Goal of the exercise -
Wherever the line with "MONKEY PURPLE RESIN" sits in the listing below, transcribe from it up to and including the line with "total: 1669.70 -> 1649.70", exactly, and leave the remaining lines out.

# # # #

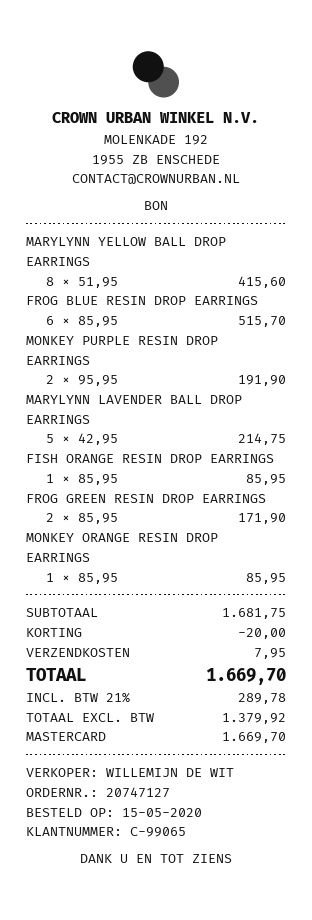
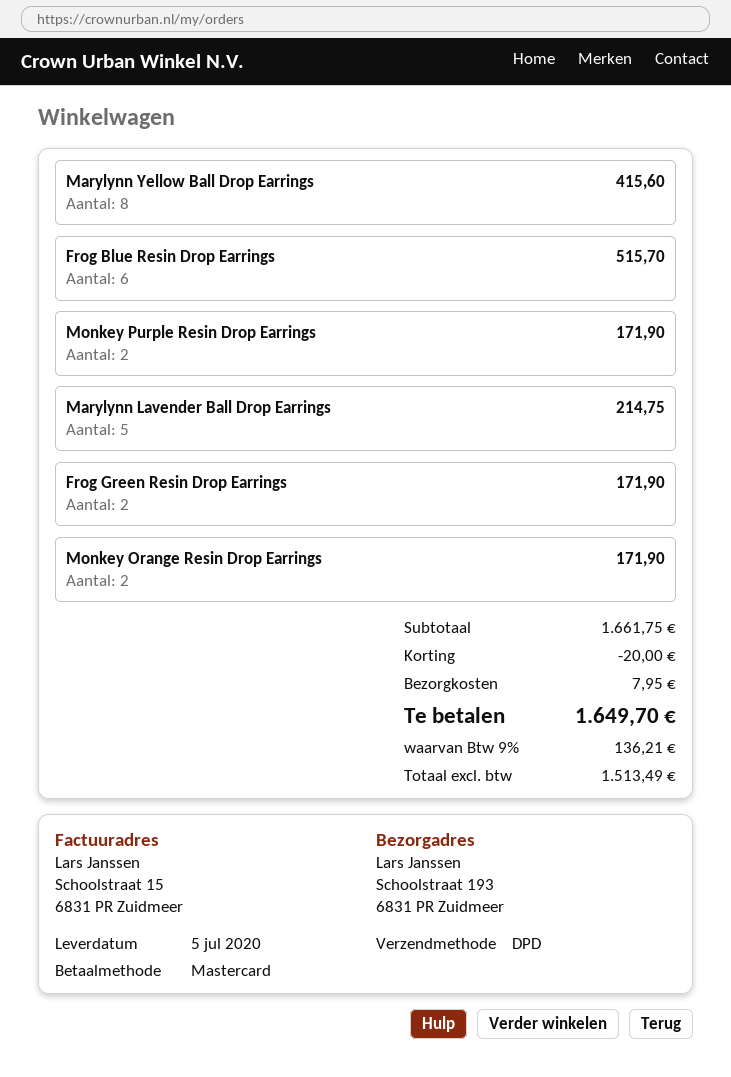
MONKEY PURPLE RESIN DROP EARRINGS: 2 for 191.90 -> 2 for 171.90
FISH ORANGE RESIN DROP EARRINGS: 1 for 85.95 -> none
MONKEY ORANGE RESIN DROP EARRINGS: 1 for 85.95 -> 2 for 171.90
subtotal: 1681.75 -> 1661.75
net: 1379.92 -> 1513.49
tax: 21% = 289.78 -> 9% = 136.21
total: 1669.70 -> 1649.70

# # # #

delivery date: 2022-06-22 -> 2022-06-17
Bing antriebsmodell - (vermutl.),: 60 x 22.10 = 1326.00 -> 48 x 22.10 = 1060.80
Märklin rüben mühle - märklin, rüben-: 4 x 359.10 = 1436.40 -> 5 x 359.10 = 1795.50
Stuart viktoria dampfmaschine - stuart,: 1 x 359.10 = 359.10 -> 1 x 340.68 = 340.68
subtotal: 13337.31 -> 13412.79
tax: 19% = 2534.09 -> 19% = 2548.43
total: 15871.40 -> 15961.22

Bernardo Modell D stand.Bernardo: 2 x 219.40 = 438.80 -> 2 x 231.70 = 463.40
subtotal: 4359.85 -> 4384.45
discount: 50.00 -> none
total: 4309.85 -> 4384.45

# # # #

Exercise response -
MONKEY PURPLE RESIN DROP EARRINGS: 2 for 191.90 -> 2 for 171.90
FISH ORANGE RESIN DROP EARRINGS: 1 for 85.95 -> none
MONKEY ORANGE RESIN DROP EARRINGS: 1 for 85.95 -> 2 for 171.90
subtotal: 1681.75 -> 1661.75
net: 1379.92 -> 1513.49
tax: 21% = 289.78 -> 9% = 136.21
total: 1669.70 -> 1649.70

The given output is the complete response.